BEGIN DATA FOR THIS EXERCISE

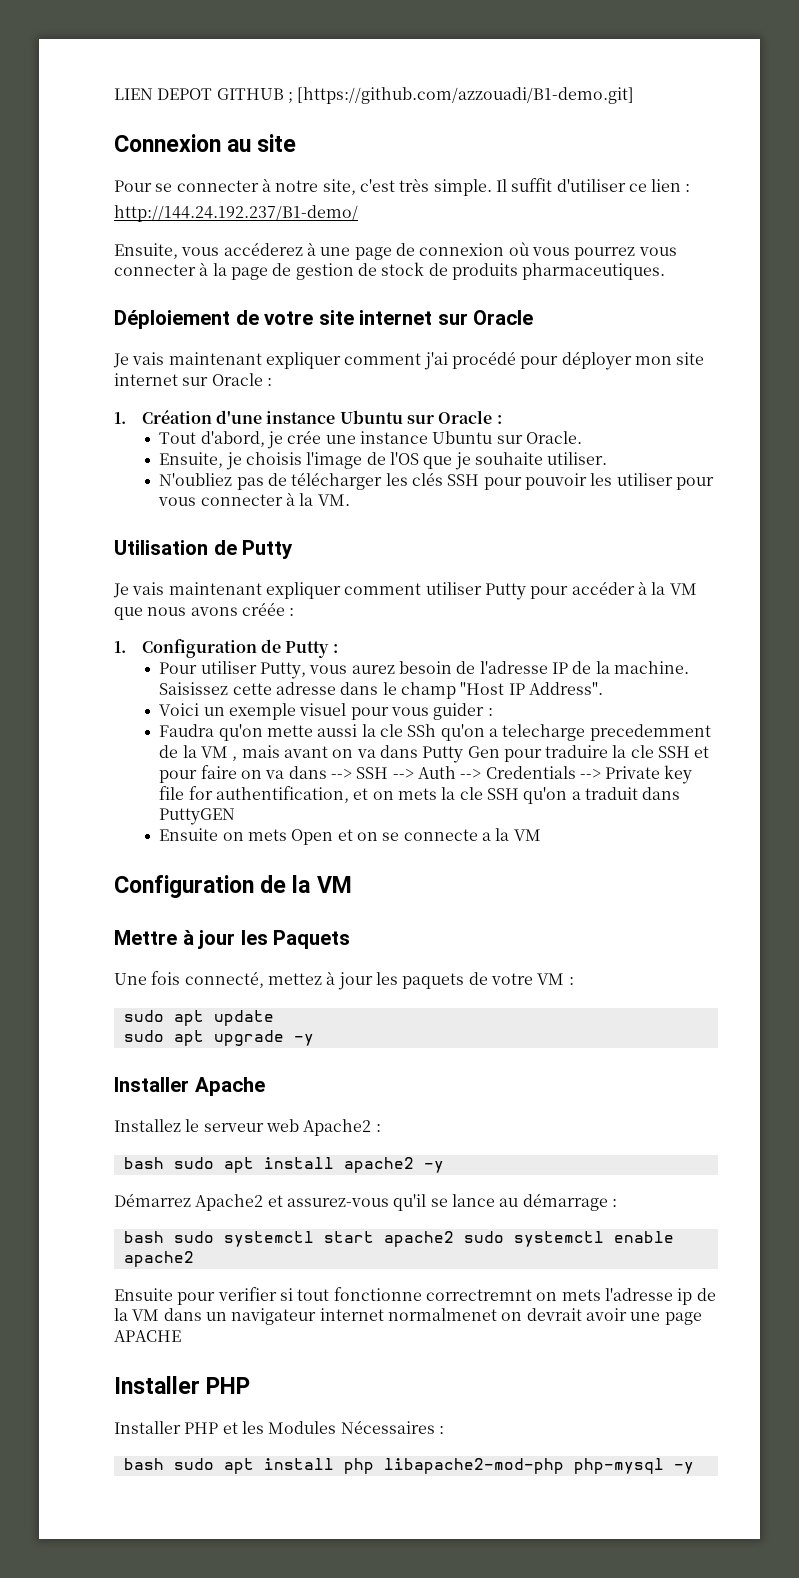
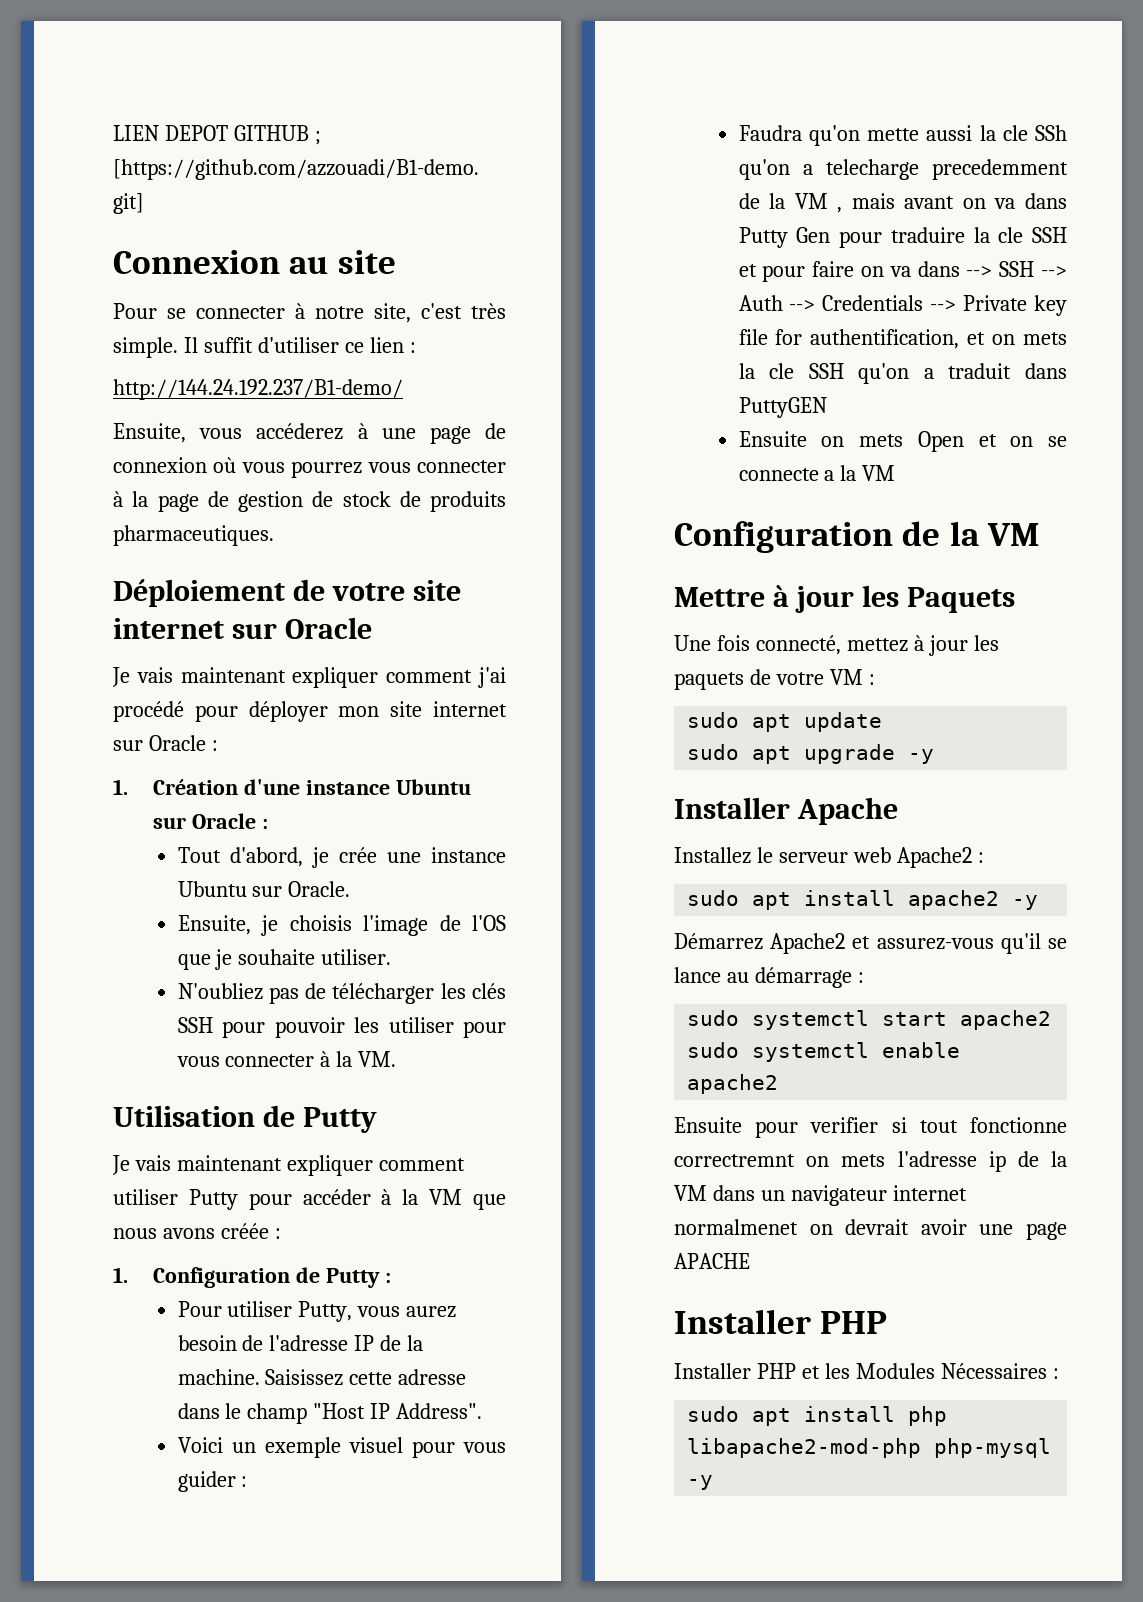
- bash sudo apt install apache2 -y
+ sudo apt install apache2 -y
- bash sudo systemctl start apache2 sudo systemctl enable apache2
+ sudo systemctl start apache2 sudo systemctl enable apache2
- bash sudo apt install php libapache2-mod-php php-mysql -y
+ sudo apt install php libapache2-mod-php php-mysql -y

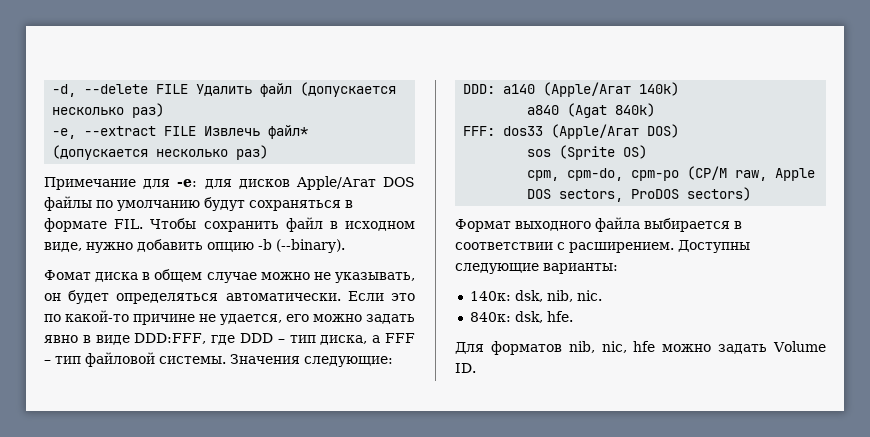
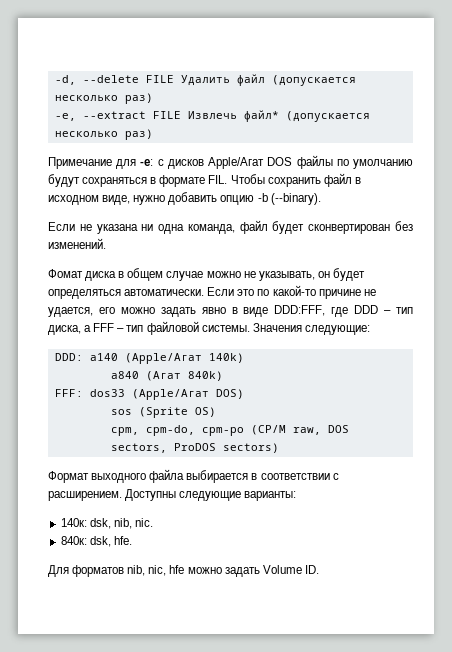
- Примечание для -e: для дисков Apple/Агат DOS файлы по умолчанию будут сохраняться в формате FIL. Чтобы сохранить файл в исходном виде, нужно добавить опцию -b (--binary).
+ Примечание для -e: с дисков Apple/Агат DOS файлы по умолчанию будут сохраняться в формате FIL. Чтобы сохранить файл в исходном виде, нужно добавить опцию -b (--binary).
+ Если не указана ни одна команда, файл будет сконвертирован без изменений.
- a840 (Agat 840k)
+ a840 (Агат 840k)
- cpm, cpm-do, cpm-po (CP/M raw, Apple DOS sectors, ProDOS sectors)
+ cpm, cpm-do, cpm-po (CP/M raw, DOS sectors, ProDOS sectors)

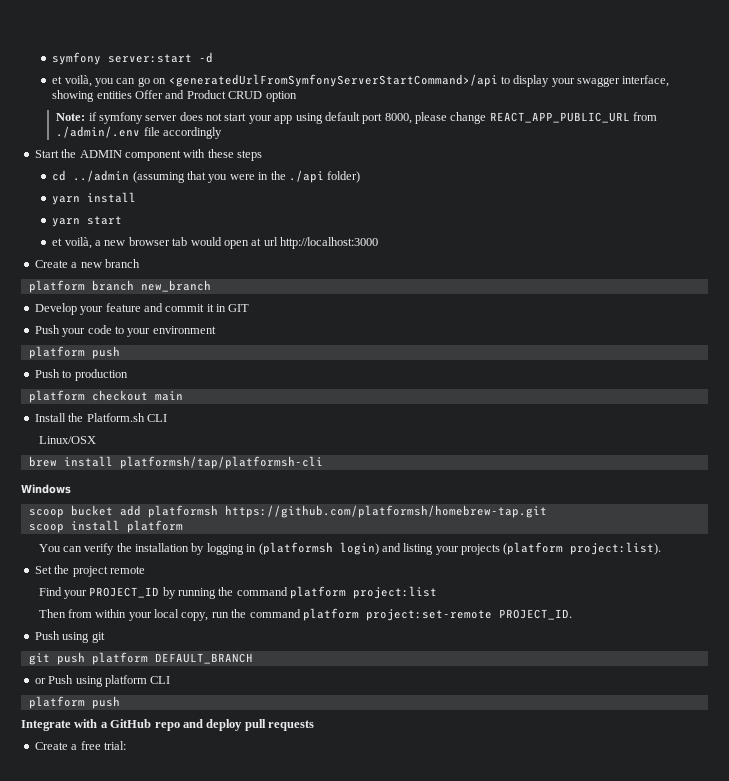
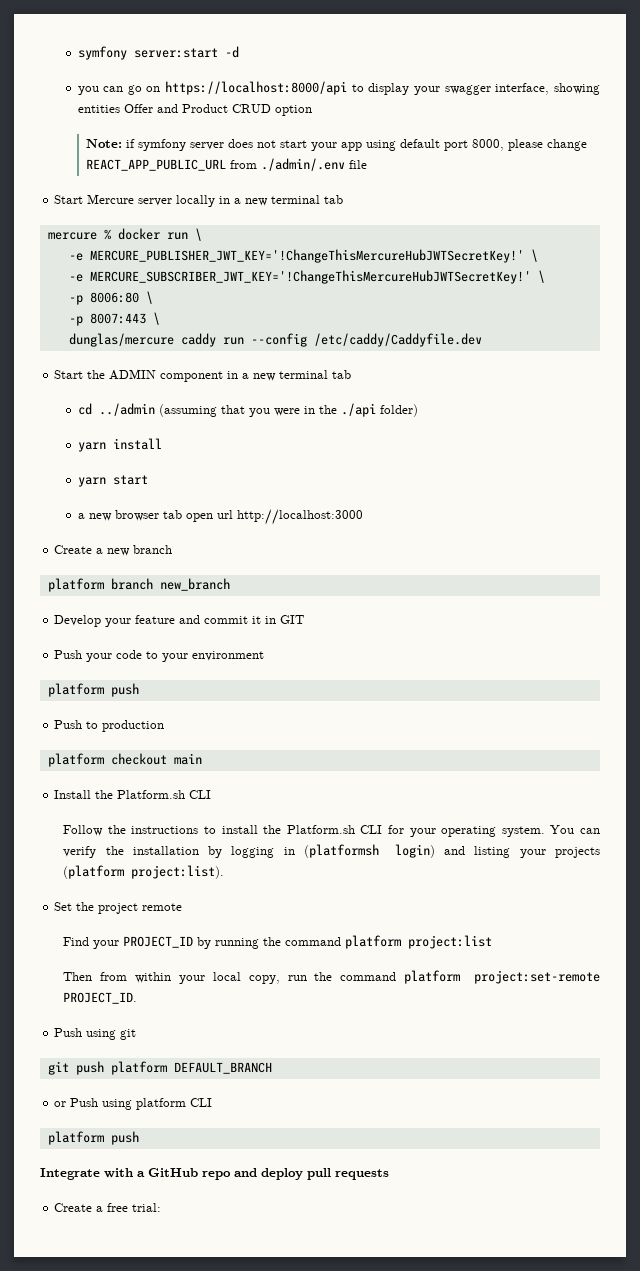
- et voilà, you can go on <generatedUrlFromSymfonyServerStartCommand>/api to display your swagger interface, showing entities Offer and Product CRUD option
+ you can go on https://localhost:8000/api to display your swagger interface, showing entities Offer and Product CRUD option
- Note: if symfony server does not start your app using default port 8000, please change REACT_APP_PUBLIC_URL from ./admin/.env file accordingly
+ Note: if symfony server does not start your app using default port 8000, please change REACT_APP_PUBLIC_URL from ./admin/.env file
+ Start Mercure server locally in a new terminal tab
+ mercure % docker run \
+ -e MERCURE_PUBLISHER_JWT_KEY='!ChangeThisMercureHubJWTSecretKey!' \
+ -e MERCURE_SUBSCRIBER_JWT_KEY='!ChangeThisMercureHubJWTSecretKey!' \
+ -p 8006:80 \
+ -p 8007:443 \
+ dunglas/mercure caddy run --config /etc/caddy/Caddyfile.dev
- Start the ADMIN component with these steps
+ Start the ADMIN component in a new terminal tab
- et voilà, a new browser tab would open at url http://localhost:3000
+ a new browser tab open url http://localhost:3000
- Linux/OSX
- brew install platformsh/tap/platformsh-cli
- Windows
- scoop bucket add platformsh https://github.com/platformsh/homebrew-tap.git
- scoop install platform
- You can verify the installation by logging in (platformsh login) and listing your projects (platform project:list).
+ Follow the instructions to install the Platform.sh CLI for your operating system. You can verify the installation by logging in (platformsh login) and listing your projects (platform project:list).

END DATA FOR THIS EXERCISE

§ HOW TO COMPLETE THIS TASK:
Where a line of the entries contains the word "дисков", copy that line.

§ TASK RESULT:
- Примечание для -e: для дисков Apple/Агат DOS файлы по умолчанию будут сохраняться в формате FIL. Чтобы сохранить файл в исходном виде, нужно добавить опцию -b (--binary).
+ Примечание для -e: с дисков Apple/Агат DOS файлы по умолчанию будут сохраняться в формате FIL. Чтобы сохранить файл в исходном виде, нужно добавить опцию -b (--binary).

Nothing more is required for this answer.